You are viewing a plain text version of this content. The canonical link for it is here.
Posted to commits@spark.apache.org by do...@apache.org on 2020/07/24 18:07:41 UTC

[spark] branch branch-3.0 updated: [SPARK-32430][SQL] Extend SparkSessionExtensions to inject rules into AQE query stage preparation

This is an automated email from the ASF dual-hosted git repository.
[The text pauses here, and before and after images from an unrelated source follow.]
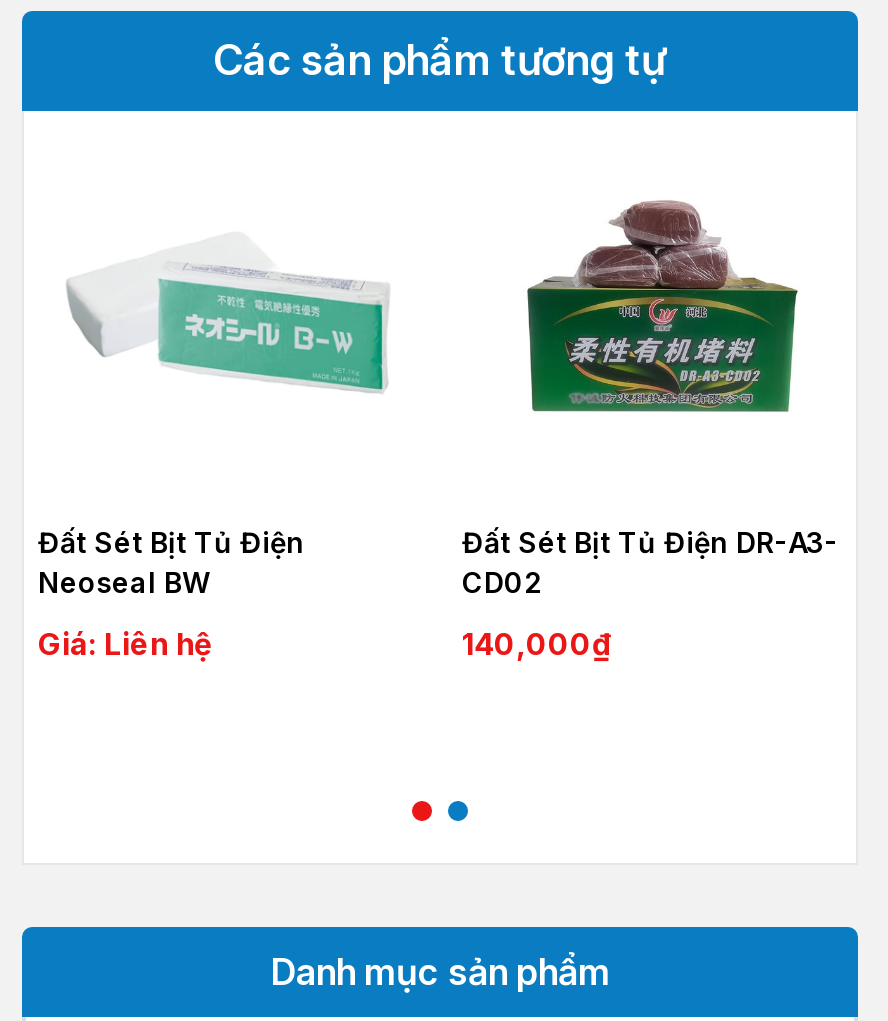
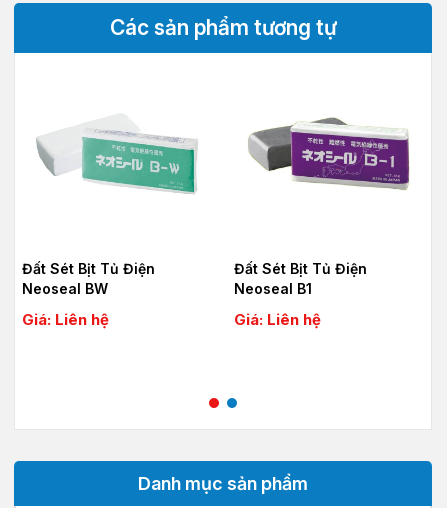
- [image]
+ [image]

- Đất Sét Bịt Tủ Điện DR-A3-
- CD02
+ Đất Sét Bịt Tủ Điện
+ Neoseal B1

- 140,000₫
+ Giá: Liên hệ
dongjoon pushed a commit to branch branch-3.0
in repository https://gitbox.apache.org/repos/asf/spark.git


The following commit(s) were added to refs/heads/branch-3.0 by this push:
     new 7004c98  [SPARK-32430][SQL] Extend SparkSessionExtensions to inject rules into AQE query stage preparation
7004c98 is described below

commit 7004c989048b08891fb5f62ce2fcf0c89ce1496a
Author: Andy Grove <an...@nvidia.com>
AuthorDate: Fri Jul 24 11:03:57 2020 -0700

    [SPARK-32430][SQL] Extend SparkSessionExtensions to inject rules into AQE query stage preparation
    
    ### What changes were proposed in this pull request?
    
    Provide a generic mechanism for plugins to inject rules into the AQE "query prep" stage that happens before query stage creation.
    
    This goes along with https://issues.apache.org/jira/browse/SPARK-32332 where the current AQE implementation doesn't allow for users to properly extend it for columnar processing.
    
    ### Why are the changes needed?
    
    The issue here is that we create new query stages but we do not have access to the parent plan of the new query stage so certain things can not be determined because you have to know what the parent did.  With this change it would allow you to add TAGs to be able to figure out what is going on.
    
    ### Does this PR introduce _any_ user-facing change?
    
    No.
    
    ### How was this patch tested?
    
    A new unit test is included in the PR.
    
    Closes #29224 from andygrove/insert-aqe-rule.
    
    Authored-by: Andy Grove <an...@nvidia.com>
    Signed-off-by: Dongjoon Hyun <do...@apache.org>
    (cherry picked from commit 64a01c0a559396fccd615dc00576a80bc8cc5648)
    Signed-off-by: Dongjoon Hyun <do...@apache.org>
---
 .../apache/spark/sql/SparkSessionExtensions.scala  | 20 ++++++++-
 .../execution/adaptive/AdaptiveSparkPlanExec.scala |  2 +-
 .../sql/internal/BaseSessionStateBuilder.scala     |  9 +++-
 .../apache/spark/sql/internal/SessionState.scala   |  4 +-
 .../spark/sql/SparkSessionExtensionSuite.scala     | 49 ++++++++++++++++++++++
 5 files changed, 79 insertions(+), 5 deletions(-)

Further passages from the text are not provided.